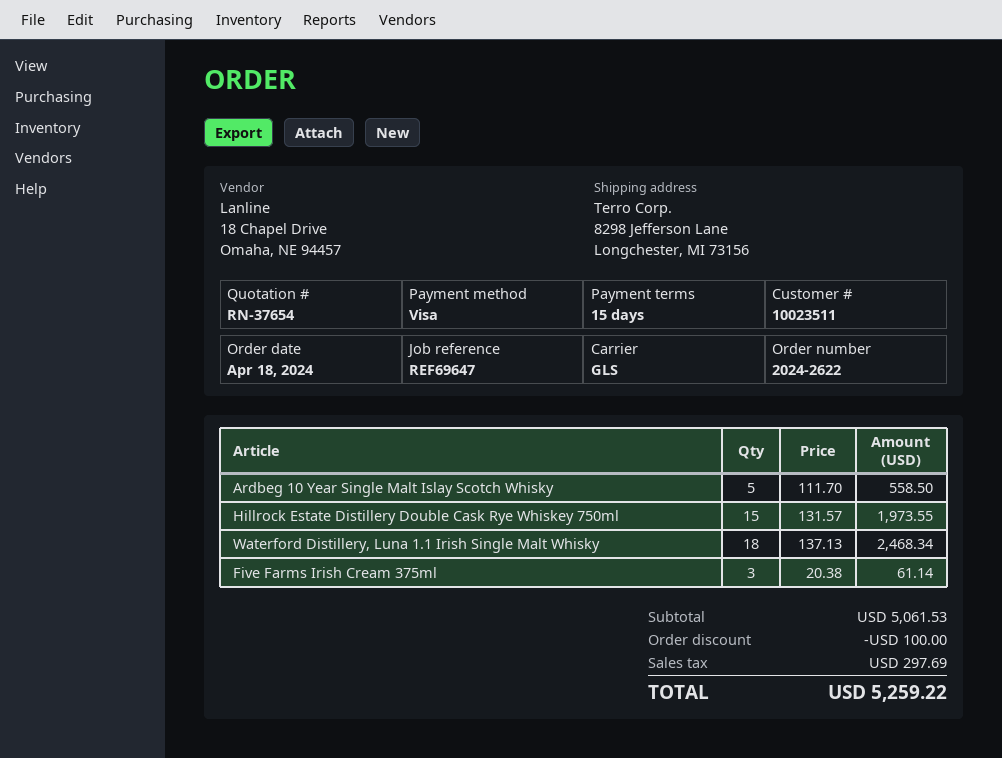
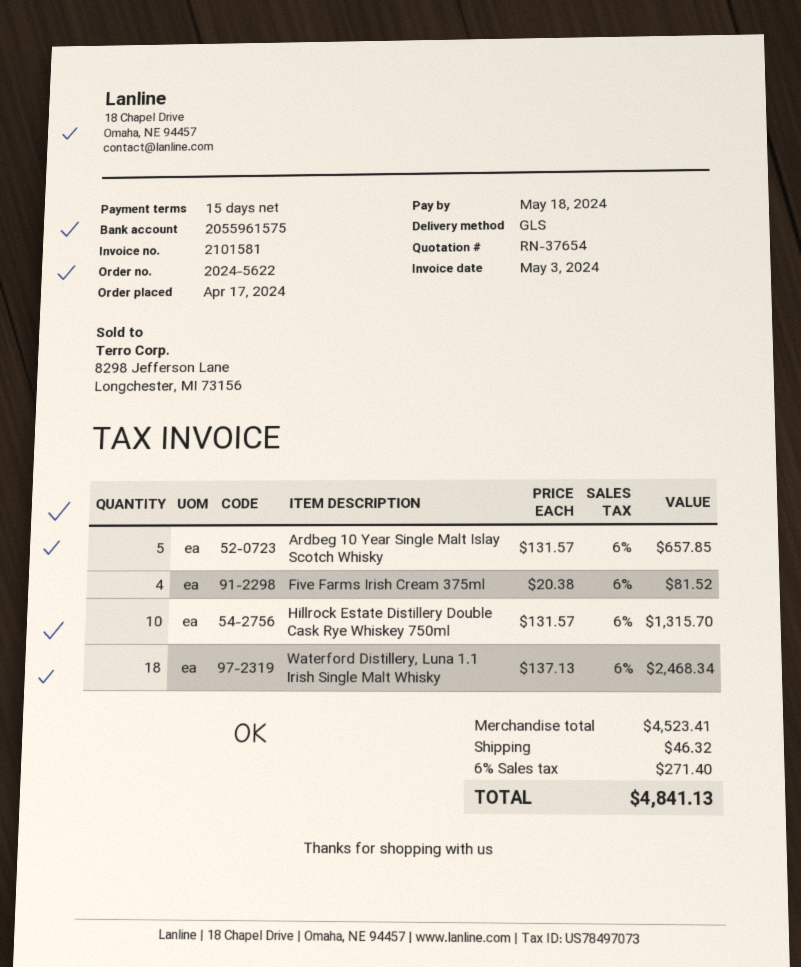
order number: 2024-2622 -> 2024-5622
order date: 2024-04-18 -> 2024-04-17
Ardbeg 10 Year Single Malt Islay Scotch Whisky: 5 x 111.70 = 558.50 -> 5 x 131.57 = 657.85
Hillrock Estate Distillery Double Cask Rye Whiskey 750ml: 15 x 131.57 = 1973.55 -> 10 x 131.57 = 1315.70
Five Farms Irish Cream 375ml: 3 x 20.38 = 61.14 -> 4 x 20.38 = 81.52
subtotal: 5061.53 -> 4523.41
discount: 100.00 -> none
shipping: none -> 46.32
tax: 297.69 -> 271.40
total: 5259.22 -> 4841.13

________________________________________

Print the material above exactly as it appears, but not its pictures.

order number: 2024-2622 -> 2024-5622
order date: 2024-04-18 -> 2024-04-17
Ardbeg 10 Year Single Malt Islay Scotch Whisky: 5 x 111.70 = 558.50 -> 5 x 131.57 = 657.85
Hillrock Estate Distillery Double Cask Rye Whiskey 750ml: 15 x 131.57 = 1973.55 -> 10 x 131.57 = 1315.70
Five Farms Irish Cream 375ml: 3 x 20.38 = 61.14 -> 4 x 20.38 = 81.52
subtotal: 5061.53 -> 4523.41
discount: 100.00 -> none
shipping: none -> 46.32
tax: 297.69 -> 271.40
total: 5259.22 -> 4841.13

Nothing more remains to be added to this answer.